Our study focused on cases of CIS implementation in hospitals where physicians represented the focal group. To further validate the model, it would be instructive to see how, in similar settings, the resistance of other groups (e.g., nurses) evolve. Also, the model's external validity would be improved by studying CIS implementation in different settings.
We found that, although staff may be enthusiastic about a CIS implementation, the dynamics of resistance during the implementation may lead to system rejection. The 3 cases we analyzed showed the importance of the roles played by implementers and users in determining the outcomes of a system implementation. In particular, antagonistic responses from implementers to users' resistance behaviours appear to have reinforced these behaviours. When resistance was ignored, there were similarly pernicious effects. Moreover, even when implementers' reactions were supportive of users, targeting the wrong object of resistance led resisters to remain oblivious to any proposed improvement. The study also suggests, however, that implementers are not the only ones accountable for explaining resistance behaviours, their origins and consequences. Physicians, as users, cannot afford to retreat into a belligerent position or engage in a dynamic that causes a potentially useful CIS to become a pawn in a power struggle. They ought to recognize the object of their resistance and modulate their behaviours accordingly.
These results are in line with those of previous studies of the implementation of information systems in hospital settings. First, although numerous studies have reported that CIS use translates into benefits (e.g., fewer medication errors,26–29
increased financial gain,30
better quality of care,31,32
improved practitioners' performance,33–35
enhancement of diagnostic accuracy36
and increased safety3,37
), computer systems that satisfy users and that actually contribute to the quality and safety of patient care are rare.4–6,38–42
By depicting the dynamics of the implementation process, our study helps to explain why this is so.

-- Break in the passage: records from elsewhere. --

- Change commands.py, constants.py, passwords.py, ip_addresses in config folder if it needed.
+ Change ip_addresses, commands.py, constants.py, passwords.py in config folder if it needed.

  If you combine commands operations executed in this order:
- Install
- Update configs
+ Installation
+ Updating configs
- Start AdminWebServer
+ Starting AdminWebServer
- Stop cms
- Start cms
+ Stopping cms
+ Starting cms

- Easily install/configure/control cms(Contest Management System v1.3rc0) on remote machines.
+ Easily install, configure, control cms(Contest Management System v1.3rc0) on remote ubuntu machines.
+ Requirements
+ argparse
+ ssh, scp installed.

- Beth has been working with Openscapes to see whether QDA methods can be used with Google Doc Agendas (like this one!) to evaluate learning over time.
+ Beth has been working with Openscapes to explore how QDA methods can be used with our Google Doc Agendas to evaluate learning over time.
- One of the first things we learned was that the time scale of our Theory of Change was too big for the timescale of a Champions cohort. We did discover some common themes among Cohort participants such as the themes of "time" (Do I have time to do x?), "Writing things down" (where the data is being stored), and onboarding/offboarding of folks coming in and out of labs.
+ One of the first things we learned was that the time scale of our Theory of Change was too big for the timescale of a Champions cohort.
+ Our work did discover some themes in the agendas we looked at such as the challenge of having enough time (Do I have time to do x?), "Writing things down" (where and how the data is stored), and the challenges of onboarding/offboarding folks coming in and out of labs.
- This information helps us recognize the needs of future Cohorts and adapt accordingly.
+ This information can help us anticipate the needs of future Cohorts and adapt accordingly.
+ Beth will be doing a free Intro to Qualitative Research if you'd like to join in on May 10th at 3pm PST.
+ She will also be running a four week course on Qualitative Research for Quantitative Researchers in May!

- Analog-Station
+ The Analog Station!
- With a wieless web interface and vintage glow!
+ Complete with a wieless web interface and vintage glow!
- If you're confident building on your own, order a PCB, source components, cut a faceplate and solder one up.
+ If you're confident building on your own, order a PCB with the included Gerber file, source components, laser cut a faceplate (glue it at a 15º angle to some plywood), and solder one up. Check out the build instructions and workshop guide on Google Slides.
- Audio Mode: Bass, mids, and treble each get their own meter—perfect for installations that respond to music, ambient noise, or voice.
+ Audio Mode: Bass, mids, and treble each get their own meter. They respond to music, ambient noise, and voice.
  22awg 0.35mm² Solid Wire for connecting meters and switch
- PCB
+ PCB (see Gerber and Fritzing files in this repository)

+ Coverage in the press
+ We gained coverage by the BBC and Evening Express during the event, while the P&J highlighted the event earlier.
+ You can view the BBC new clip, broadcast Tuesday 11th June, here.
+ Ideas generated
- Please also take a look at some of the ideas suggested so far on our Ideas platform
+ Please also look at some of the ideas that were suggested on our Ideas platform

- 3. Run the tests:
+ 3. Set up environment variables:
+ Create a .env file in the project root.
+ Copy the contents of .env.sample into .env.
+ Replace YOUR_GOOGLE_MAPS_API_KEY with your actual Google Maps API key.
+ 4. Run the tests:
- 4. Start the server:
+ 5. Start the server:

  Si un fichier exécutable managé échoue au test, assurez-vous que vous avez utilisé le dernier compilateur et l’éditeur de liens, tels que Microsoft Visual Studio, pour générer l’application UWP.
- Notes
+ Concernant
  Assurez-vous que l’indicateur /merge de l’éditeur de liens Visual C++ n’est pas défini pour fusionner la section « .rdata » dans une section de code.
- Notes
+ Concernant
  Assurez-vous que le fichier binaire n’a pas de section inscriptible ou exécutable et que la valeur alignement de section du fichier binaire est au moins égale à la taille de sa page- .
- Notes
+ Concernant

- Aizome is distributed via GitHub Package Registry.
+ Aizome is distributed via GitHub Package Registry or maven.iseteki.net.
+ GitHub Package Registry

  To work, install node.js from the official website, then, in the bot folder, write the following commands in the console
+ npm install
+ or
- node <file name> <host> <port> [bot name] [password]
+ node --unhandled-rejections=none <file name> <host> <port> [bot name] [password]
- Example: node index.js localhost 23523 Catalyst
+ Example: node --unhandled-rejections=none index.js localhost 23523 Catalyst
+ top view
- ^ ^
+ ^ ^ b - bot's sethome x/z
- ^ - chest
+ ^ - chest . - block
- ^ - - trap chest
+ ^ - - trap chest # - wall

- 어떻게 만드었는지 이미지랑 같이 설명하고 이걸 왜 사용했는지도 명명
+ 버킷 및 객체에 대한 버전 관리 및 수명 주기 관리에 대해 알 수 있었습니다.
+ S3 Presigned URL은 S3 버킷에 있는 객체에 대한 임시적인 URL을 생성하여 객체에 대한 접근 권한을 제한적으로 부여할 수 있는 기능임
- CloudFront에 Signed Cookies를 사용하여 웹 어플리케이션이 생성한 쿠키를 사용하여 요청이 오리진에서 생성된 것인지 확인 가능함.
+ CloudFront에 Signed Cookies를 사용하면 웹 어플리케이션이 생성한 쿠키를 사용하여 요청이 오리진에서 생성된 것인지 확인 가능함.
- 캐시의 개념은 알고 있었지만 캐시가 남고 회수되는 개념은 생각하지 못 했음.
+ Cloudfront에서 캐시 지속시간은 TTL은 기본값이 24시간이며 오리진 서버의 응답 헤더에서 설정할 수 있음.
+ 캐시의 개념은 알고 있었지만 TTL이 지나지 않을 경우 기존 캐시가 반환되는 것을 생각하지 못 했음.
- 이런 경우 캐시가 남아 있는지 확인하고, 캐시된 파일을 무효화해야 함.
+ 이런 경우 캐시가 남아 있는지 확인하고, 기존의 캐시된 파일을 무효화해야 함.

Second, previous research has shown that, although a system's technical factors (e.g., it “fits the workflow,” augments physicians' judgment rather than replaces it,43
is user friendly, is flexible38,44,45
and has an innovative design45,46
) may be crucial in determining the success or failure of a CIS implementation, organizational factors (e.g., supportive leadership and championship,38,43,44,46,47
and physician empowerment38
) are paramount. Our study examined the dynamics between 2 major stakeholders in CIS implementation — users and implementers — and showed how critical a factor it can be in the outcome of an implementation.
A number of lessons can be learned from the cases in our study. If the object of resistance is the computer system itself and when the system is seen to impair productivity or threaten quality of care, physicians have a responsibility to bring this to the attention of the hospital's administration so that problems can be fixed. However, if the object of resistance is the system's significance, the real targets are often the organization of work and political issues between groups of users. The CIS implementation may be revealing pre-existing problems. In these cases, users and implementers should engage in introspection, evaluate their roles in these problems and look beyond modifications to the system for solutions. Finally, if the implementers are the object of resistance, the computer system becomes extraneous to the problem. There is then a high risk that users will enter a spiralling trajectory of resistance caused by political struggles that will lead to disruption and even system abandonment. In these instances, physician resistance is costly and can negatively affect quality of care.